Beefy Boxes and Bandwidth Generously Provided by pair Networks
"be consistent"
 
PerlMonks  

Duplicates in Directories

by kel (Sexton)
on Oct 09, 2017 at 08:02 UTC ( [id://1200969]=perlquestion: print w/replies, xml ) Need Help??

kel has asked for the wisdom of the Perl Monks concerning the following question:

To begin with, I have directories with thousands of files, such as etexts. Many of them are duplicates, but IN DIFFERENT FILE FORMATS.

For example, a directory with 10 thousand files /FOO - might have:
baz.txt
baz.epub
baz.doc
baz.pdf
bar.epub
boo.epub
boo.txt

Now, my first priority is, say, epub.

I have written a script that:
1. Parses all the files in the current directory (or any specified one) and dumps their file.ext names into an array, say @allfiles.
2. I also parse individual extensions into their own arrays, say - @txt @pdf @pdf @epub
3. Then I parse an externsion array, say @pdf, against @allfiles, and only select the pdf filenames that have a corresponding epub extension, and move them to a subdir.

The script works, but has raises some questions:

a. It is glacially slow. It takes a few hours to parse 10k+ files. Is there a more effcient method? Or a module that can handle this type of operation. I have to humbly admit, I do not even know what this type of process is called. I am probably overlooking something painfully obvious here.

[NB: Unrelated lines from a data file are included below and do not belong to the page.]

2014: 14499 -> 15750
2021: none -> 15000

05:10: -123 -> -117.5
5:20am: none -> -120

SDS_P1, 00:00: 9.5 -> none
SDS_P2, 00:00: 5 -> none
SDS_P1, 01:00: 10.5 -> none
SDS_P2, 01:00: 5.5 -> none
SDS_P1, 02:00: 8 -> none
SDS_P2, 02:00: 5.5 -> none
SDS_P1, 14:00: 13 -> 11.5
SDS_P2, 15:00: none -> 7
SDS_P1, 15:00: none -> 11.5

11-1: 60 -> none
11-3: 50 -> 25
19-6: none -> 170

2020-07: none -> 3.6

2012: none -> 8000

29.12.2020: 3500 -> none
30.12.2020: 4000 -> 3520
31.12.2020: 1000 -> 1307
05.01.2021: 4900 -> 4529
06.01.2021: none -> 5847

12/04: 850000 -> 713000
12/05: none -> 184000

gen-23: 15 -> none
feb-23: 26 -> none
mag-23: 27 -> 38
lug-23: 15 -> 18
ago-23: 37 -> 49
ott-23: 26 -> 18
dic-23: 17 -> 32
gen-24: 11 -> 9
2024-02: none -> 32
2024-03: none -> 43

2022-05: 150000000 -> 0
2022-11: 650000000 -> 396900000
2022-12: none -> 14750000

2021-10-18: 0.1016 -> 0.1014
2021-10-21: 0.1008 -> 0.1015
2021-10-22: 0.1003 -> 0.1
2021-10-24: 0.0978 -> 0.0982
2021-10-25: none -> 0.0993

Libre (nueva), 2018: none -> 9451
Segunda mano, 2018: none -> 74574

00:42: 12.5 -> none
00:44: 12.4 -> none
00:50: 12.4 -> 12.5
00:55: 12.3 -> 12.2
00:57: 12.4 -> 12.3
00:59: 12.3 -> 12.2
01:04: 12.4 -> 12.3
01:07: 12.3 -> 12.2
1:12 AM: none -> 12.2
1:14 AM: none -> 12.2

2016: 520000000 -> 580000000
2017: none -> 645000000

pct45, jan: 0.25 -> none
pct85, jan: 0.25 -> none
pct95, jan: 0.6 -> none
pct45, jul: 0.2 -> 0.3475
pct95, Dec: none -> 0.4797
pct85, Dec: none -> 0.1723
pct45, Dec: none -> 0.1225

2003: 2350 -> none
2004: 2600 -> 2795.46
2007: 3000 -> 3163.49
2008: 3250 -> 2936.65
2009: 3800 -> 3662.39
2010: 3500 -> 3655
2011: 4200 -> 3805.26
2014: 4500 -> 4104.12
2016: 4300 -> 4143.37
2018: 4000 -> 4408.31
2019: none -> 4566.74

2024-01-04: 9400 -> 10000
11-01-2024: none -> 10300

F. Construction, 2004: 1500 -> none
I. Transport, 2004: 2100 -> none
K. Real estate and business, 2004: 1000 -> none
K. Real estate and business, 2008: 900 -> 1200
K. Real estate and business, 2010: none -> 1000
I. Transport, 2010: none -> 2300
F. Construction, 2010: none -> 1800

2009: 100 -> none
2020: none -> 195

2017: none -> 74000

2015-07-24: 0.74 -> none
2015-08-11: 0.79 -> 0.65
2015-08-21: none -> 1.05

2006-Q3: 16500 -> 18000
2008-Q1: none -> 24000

b. In the extension parsing process I filter out extraneus characters and spaces so that $a exactly equals $b. if ($a eq $b) - works, as expected.
But (if $a =~ /$b/ ) does not. Is there something I am overlooking here? I prefer matching to equality, as some 'dups' might have minor variations in characters.

Many thanks n advance :)

K

Replies are listed 'Best First'.
Re: Duplicates in Directories
by swl (Parson) on Oct 09, 2017 at 10:21 UTC

    If I'm reading your description correctly, you are passing over the list of files two or three times (possibly doing steps 1 & 2 in one pass). Step 3 also does a linear search over the file names, which is going to go quadratic in terms of processing.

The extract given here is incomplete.